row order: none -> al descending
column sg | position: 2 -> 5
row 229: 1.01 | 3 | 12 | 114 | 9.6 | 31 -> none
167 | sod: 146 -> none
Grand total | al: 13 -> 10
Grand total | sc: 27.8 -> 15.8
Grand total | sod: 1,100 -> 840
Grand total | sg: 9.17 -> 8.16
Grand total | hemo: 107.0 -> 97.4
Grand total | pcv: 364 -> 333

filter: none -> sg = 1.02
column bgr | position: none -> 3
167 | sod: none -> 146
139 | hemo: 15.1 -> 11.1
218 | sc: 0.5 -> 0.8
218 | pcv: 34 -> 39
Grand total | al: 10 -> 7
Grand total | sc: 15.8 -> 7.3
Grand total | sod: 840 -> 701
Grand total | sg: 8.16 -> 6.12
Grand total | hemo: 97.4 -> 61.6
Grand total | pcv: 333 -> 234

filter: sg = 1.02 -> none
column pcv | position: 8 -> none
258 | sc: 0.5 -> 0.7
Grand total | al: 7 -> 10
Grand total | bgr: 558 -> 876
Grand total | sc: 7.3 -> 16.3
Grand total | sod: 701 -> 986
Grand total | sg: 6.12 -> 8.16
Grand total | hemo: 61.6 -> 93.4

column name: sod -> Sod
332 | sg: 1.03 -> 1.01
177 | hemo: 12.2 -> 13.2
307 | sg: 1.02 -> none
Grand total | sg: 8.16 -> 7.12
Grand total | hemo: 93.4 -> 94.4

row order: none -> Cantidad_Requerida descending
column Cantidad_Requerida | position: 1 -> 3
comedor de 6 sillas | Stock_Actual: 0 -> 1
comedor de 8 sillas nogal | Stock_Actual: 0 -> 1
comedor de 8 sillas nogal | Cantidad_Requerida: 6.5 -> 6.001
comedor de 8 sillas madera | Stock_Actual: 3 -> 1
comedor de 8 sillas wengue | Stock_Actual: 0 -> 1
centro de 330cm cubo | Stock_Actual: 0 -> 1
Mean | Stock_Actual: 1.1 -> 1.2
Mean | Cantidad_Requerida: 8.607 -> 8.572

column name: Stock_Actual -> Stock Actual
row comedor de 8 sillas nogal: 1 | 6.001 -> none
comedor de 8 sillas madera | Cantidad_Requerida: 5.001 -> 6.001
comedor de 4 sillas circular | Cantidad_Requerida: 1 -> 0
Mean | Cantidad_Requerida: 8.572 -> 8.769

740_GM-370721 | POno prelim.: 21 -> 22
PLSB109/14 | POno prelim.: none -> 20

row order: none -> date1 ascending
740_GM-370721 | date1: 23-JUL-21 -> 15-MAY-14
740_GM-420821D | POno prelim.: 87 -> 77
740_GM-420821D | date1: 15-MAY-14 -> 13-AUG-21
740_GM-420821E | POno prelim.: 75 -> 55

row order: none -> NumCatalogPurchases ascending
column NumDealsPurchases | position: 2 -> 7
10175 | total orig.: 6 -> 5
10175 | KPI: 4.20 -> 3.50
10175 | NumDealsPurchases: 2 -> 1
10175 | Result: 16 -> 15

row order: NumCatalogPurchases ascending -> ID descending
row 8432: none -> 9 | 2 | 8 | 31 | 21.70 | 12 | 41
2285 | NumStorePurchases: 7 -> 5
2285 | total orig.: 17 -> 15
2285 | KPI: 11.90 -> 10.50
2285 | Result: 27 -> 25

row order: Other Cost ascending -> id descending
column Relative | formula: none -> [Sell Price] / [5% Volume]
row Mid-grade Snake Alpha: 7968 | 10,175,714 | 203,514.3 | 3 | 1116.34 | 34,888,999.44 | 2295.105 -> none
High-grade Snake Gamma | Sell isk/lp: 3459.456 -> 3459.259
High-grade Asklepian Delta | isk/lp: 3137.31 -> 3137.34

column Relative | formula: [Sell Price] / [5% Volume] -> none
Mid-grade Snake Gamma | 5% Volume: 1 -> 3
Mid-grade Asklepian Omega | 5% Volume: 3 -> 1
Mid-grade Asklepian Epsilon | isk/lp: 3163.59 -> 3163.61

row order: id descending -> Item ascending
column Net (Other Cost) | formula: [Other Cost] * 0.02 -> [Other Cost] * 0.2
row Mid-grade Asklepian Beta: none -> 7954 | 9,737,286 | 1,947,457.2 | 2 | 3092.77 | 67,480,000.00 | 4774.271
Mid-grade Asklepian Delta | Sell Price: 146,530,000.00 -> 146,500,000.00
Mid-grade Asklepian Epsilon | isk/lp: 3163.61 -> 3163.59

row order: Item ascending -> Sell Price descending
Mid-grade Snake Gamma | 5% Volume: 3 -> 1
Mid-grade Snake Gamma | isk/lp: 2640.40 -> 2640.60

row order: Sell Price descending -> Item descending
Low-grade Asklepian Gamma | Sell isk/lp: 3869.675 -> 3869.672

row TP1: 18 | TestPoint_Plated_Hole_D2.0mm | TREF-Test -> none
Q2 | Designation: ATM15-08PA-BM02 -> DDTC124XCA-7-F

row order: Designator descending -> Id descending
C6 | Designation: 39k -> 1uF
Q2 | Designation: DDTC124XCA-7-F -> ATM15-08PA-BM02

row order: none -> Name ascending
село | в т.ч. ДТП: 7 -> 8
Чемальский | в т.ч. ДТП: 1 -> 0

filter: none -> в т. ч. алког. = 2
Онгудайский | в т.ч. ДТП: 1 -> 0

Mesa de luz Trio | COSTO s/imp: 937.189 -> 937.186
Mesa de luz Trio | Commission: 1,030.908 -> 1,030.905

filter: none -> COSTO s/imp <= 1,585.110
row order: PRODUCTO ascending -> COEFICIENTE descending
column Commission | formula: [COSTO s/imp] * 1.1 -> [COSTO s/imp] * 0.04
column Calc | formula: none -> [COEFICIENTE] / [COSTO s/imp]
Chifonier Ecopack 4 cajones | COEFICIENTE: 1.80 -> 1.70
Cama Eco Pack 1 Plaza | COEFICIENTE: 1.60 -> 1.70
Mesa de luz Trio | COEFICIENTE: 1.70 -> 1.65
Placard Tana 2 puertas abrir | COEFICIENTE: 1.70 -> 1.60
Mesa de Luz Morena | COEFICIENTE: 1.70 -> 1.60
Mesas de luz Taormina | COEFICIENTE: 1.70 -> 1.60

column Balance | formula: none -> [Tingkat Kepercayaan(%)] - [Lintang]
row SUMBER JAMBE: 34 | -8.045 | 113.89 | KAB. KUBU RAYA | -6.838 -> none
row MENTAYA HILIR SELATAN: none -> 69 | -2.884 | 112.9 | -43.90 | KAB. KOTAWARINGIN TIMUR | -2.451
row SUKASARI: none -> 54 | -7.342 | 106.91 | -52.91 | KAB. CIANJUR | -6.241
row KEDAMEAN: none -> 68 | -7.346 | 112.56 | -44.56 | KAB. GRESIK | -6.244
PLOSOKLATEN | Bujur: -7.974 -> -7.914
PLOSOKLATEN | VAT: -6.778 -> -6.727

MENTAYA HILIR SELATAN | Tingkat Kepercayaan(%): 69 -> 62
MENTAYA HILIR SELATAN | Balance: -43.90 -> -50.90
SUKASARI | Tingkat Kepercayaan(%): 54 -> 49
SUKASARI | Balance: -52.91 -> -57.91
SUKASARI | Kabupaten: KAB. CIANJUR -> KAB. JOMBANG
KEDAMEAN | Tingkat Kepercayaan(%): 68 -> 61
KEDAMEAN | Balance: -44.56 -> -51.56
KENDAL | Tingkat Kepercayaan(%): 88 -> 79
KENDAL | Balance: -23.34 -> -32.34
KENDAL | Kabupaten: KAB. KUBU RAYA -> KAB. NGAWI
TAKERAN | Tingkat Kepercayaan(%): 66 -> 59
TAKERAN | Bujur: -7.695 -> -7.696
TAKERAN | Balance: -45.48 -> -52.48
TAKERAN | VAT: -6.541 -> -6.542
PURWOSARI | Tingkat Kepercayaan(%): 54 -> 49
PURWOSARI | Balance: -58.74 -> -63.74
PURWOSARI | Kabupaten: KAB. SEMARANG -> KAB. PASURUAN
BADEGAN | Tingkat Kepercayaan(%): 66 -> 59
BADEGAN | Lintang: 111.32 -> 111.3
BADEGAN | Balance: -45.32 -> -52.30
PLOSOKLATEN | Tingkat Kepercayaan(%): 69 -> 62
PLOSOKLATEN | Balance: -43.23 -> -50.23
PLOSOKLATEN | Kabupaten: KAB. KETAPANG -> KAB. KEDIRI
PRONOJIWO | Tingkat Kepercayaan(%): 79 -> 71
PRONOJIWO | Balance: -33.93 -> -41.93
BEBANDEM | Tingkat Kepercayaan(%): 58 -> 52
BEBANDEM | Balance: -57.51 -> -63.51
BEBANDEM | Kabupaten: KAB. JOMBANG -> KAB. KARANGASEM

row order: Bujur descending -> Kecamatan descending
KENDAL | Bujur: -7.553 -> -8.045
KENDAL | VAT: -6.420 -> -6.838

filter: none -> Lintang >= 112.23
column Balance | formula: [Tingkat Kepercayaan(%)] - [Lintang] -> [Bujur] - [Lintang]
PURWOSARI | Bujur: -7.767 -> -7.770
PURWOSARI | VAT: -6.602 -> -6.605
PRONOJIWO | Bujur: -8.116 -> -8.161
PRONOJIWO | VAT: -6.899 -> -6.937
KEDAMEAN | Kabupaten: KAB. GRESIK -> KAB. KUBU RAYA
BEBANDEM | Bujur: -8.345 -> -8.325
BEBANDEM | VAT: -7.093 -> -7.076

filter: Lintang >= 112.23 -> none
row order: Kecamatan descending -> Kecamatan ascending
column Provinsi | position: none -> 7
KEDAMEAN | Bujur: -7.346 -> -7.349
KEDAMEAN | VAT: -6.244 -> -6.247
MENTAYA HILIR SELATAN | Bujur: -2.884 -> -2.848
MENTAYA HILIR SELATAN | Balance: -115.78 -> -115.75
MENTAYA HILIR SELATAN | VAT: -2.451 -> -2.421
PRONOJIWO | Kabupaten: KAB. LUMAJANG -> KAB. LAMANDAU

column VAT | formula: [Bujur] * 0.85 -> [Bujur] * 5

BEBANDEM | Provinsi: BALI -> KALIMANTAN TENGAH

◆ What the task requires: Copy each line from the entries above that has the word "orig" in it.

◆ Solution for this exercise:
10175 | total orig.: 6 -> 5
2285 | total orig.: 17 -> 15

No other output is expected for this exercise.